Peki ya tarifin kendisi? Yeni Zelanda gıda tarihçisi Duncan Galletly, tatlının karmaşık gelişimini, belirsiz yüzyıllardır süregelen Avrupa krema kökenlerinden jöleli muhallebi olarak yerini aldığı döneme kadar inceledi. O zamanlar sömürge Yeni Zelanda'da popülerleşmeye başlıyordu.

Sheppard'ı kaynak göstermeden, Galletly araştırmasında tarifi ele alıyor ve bunun aslında 1901 tarihli Colonial Everyday Cookery kitabının ilk baskısındaki tarifle aynı olduğunu belirtiyor. Bağış toplama yemek kitaplarında sıklıkla olduğu gibi, Sheppard yıllar sonra doğrudan kopyalamış görünüyor.

Sheppard biraz lüksü ve kremalı tatlılar servis etmeyi seviyordu. Büyük yeğeni, 1920'lerde "güzel evini" ziyaret etmeyi ve "lüks oturma odasında oturup, bir fincan düşürmemek veya kremalı keki dökmemekten korkarak öğleden sonra çayı içmeyi" anımsıyor - Teyze Kate çok zarifti, güzel elbiseler ve mücevherler giyerdi ve bir kraliçe gibi hareket ederdi. Güzeldi."

Sheppard ayrıca vejetaryenlik ve tam tahıllarla da ilgileniyordu, ancak tarifinde jelatinin bulunması katı bir vejetaryen olmadığını ortaya koyuyor. Özellikle ilginç olanı, sağlıklı bir zihin ve sağlıklı bir beden arasındaki bağlantının peşinden gitmesi ve et yemekle alkol özlemi arasında "yakın bir bağlantı" olduğundan şüphelenmesiydi.

1901'de, Yedinci Gün Adventist ve Amerikalı doktor, feminist, yasakçı ve erken dönem vegan Dr. Florence Keller'ı görüşmek için Sanitarium Health Foods'a bisiklet sürdü. Sheppard, Keller'ın tam tahıllar, meyveler ve sebzeler açısından zengin, sağlıklı, bitki bazlı bir diyeti savunmasından etkilendi. Ve Keller'ın şu fikrine hayran kaldı: "Et, son derece uyarıcı bir besindir ve çeşitli uyarıcılara duyulan arzuyu üretir.
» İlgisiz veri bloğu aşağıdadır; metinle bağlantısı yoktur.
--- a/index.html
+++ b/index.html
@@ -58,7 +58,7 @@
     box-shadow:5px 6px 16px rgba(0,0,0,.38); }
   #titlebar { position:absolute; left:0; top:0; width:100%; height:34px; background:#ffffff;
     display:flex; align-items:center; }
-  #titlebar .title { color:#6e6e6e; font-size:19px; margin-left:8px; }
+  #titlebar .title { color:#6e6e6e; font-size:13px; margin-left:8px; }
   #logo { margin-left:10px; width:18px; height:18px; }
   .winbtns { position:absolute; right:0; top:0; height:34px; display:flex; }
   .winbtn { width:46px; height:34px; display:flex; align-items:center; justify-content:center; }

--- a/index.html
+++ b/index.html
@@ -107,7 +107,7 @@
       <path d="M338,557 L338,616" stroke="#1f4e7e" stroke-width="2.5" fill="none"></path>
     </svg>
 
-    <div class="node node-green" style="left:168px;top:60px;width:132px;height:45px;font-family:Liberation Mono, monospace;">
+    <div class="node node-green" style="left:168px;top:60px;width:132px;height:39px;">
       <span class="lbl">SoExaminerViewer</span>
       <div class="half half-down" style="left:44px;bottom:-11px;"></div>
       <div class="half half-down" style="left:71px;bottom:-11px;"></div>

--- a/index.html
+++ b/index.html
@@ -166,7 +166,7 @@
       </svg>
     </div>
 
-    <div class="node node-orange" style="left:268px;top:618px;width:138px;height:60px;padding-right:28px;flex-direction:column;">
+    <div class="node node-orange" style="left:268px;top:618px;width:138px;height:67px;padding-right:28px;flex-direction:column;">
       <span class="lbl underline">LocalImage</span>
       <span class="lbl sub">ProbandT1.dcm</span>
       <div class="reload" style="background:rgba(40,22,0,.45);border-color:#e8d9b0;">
Et diyeti, baharatlara olduğu kadar farklı alkollü içkilere olan sevgiye de yatkınlık yaratır."

Bu oldukça katı düşüncelere rağmen, Sheppard'ın İspanyol kremasını 1920'lerin uluslararasıcılığına kozmopolit bir selamlama olarak seçtiğini düşünüyorum. Dil engellerini aşmak için 1887'de icat edilen ve İspanyolcanın öne çıktığı dil modeli Esperanto'yu savundu. Sheppard'ın yazdığı gibi, "Uluslar birbirini daha iyi anlasaydı - savaşa girmeye o kadar hazır olmazlardı."